Extracted data Start Marker
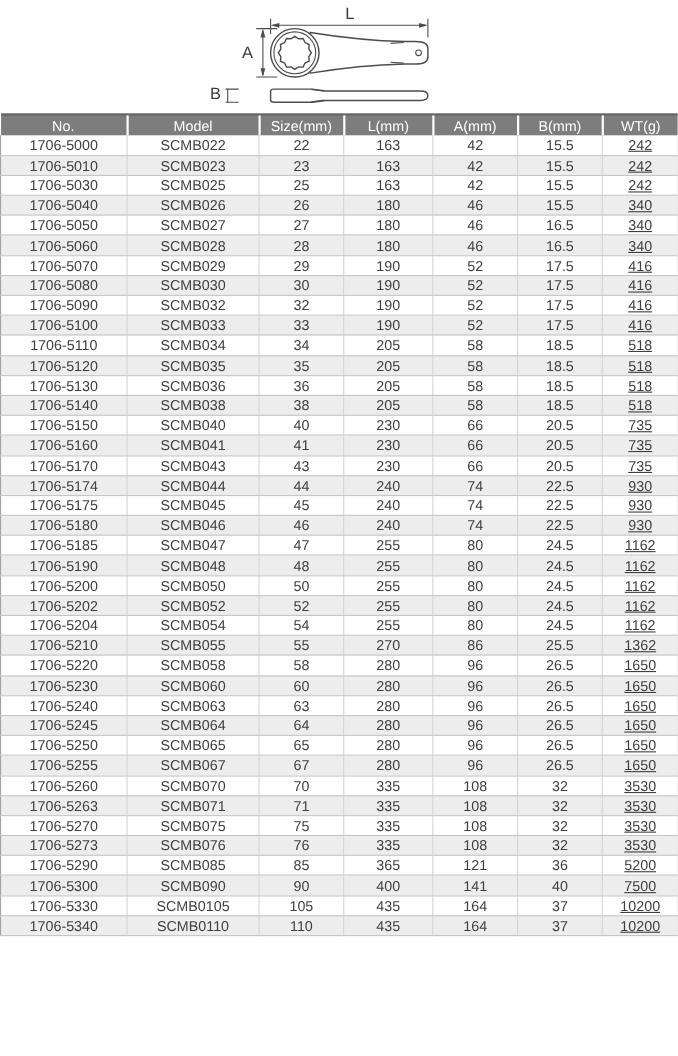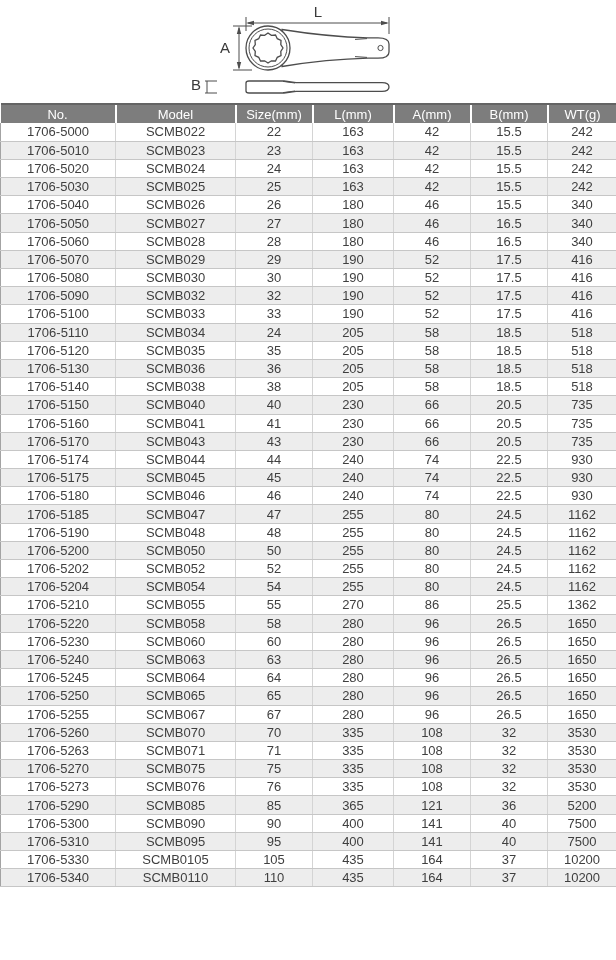--- a/index.html
+++ b/index.html
@@ -56,21 +56,21 @@
   table.spec tbody td {
     height: 18.2px;
     text-align: center;
     padding: 0;
     line-height: 1;
     border-left: 1px solid #d4d4d4;
     border-right: 1px solid #d4d4d4;
     border-bottom: 1px solid #c6c6c6;
   }
   table.spec tbody td:first-child { border-left: 1px solid #a3a3a3; }
-  table.spec tbody td:last-child  { border-right: 1px solid #c9c9c9; }
+  table.spec tbody td:last-child  { border-right: 1px solid #c9c9c9; text-decoration: underline; }
   table.spec tbody tr:nth-child(even) { background: var(--row-alt-bg, #ededed); }
 </style>
 </head>
 <body>
 
 <div class="page">
 
   <div class="diagram-area">
     <svg class="diagram-svg" width="235" height="103" viewBox="0 0 235 103">
 
@@ -153,29 +153,20 @@
         <tr>
           <td>1706-5010</td>
           <td>SCMB023</td>
           <td>23</td>
           <td>163</td>
           <td>42</td>
           <td>15.5</td>
           <td>242</td>
         </tr>
         <tr>
-          <td>1706-5020</td>
-          <td>SCMB024</td>
-          <td>24</td>
-          <td>163</td>
-          <td>42</td>
-          <td>15.5</td>
-          <td>242</td>
-        </tr>
-        <tr>
           <td>1706-5030</td>
           <td>SCMB025</td>
           <td>25</td>
           <td>163</td>
           <td>42</td>
           <td>15.5</td>
           <td>242</td>
         </tr>
         <tr>
           <td>1706-5040</td>
@@ -236,21 +227,21 @@
           <td>SCMB033</td>
           <td>33</td>
           <td>190</td>
           <td>52</td>
           <td>17.5</td>
           <td>416</td>
         </tr>
         <tr>
           <td>1706-5110</td>
           <td>SCMB034</td>
-          <td>24</td>
+          <td>34</td>
           <td>205</td>
           <td>58</td>
           <td>18.5</td>
           <td>518</td>
         </tr>
         <tr>
           <td>1706-5120</td>
           <td>SCMB035</td>
           <td>35</td>
           <td>205</td>
@@ -486,29 +477,20 @@
         <tr>
           <td>1706-5300</td>
           <td>SCMB090</td>
           <td>90</td>
           <td>400</td>
           <td>141</td>
           <td>40</td>
           <td>7500</td>
         </tr>
         <tr>
-          <td>1706-5310</td>
-          <td>SCMB095</td>
-          <td>95</td>
-          <td>400</td>
-          <td>141</td>
-          <td>40</td>
-          <td>7500</td>
-        </tr>
-        <tr>
           <td>1706-5330</td>
           <td>SCMB0105</td>
           <td>105</td>
           <td>435</td>
           <td>164</td>
           <td>37</td>
           <td>10200</td>
         </tr>
         <tr>
           <td>1706-5340</td>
Extracted data End Marker
__Exercise prompt__
Please set down the records above verbatim, with each picture left out.

__Response to the task__
--- a/index.html
+++ b/index.html
@@ -56,21 +56,21 @@
   table.spec tbody td {
     height: 18.2px;
     text-align: center;
     padding: 0;
     line-height: 1;
     border-left: 1px solid #d4d4d4;
     border-right: 1px solid #d4d4d4;
     border-bottom: 1px solid #c6c6c6;
   }
   table.spec tbody td:first-child { border-left: 1px solid #a3a3a3; }
-  table.spec tbody td:last-child  { border-right: 1px solid #c9c9c9; }
+  table.spec tbody td:last-child  { border-right: 1px solid #c9c9c9; text-decoration: underline; }
   table.spec tbody tr:nth-child(even) { background: var(--row-alt-bg, #ededed); }
 </style>
 </head>
 <body>
 
 <div class="page">
 
   <div class="diagram-area">
     <svg class="diagram-svg" width="235" height="103" viewBox="0 0 235 103">
 
@@ -153,29 +153,20 @@
         <tr>
           <td>1706-5010</td>
           <td>SCMB023</td>
           <td>23</td>
           <td>163</td>
           <td>42</td>
           <td>15.5</td>
           <td>242</td>
         </tr>
         <tr>
-          <td>1706-5020</td>
-          <td>SCMB024</td>
-          <td>24</td>
-          <td>163</td>
-          <td>42</td>
-          <td>15.5</td>
-          <td>242</td>
-        </tr>
-        <tr>
           <td>1706-5030</td>
           <td>SCMB025</td>
           <td>25</td>
           <td>163</td>
           <td>42</td>
           <td>15.5</td>
           <td>242</td>
         </tr>
         <tr>
           <td>1706-5040</td>
@@ -236,21 +227,21 @@
           <td>SCMB033</td>
           <td>33</td>
           <td>190</td>
           <td>52</td>
           <td>17.5</td>
           <td>416</td>
         </tr>
         <tr>
           <td>1706-5110</td>
           <td>SCMB034</td>
-          <td>24</td>
+          <td>34</td>
           <td>205</td>
           <td>58</td>
           <td>18.5</td>
           <td>518</td>
         </tr>
         <tr>
           <td>1706-5120</td>
           <td>SCMB035</td>
           <td>35</td>
           <td>205</td>
@@ -486,29 +477,20 @@
         <tr>
           <td>1706-5300</td>
           <td>SCMB090</td>
           <td>90</td>
           <td>400</td>
           <td>141</td>
           <td>40</td>
           <td>7500</td>
         </tr>
         <tr>
-          <td>1706-5310</td>
-          <td>SCMB095</td>
-          <td>95</td>
-          <td>400</td>
-          <td>141</td>
-          <td>40</td>
-          <td>7500</td>
-        </tr>
-        <tr>
           <td>1706-5330</td>
           <td>SCMB0105</td>
           <td>105</td>
           <td>435</td>
           <td>164</td>
           <td>37</td>
           <td>10200</td>
         </tr>
         <tr>
           <td>1706-5340</td>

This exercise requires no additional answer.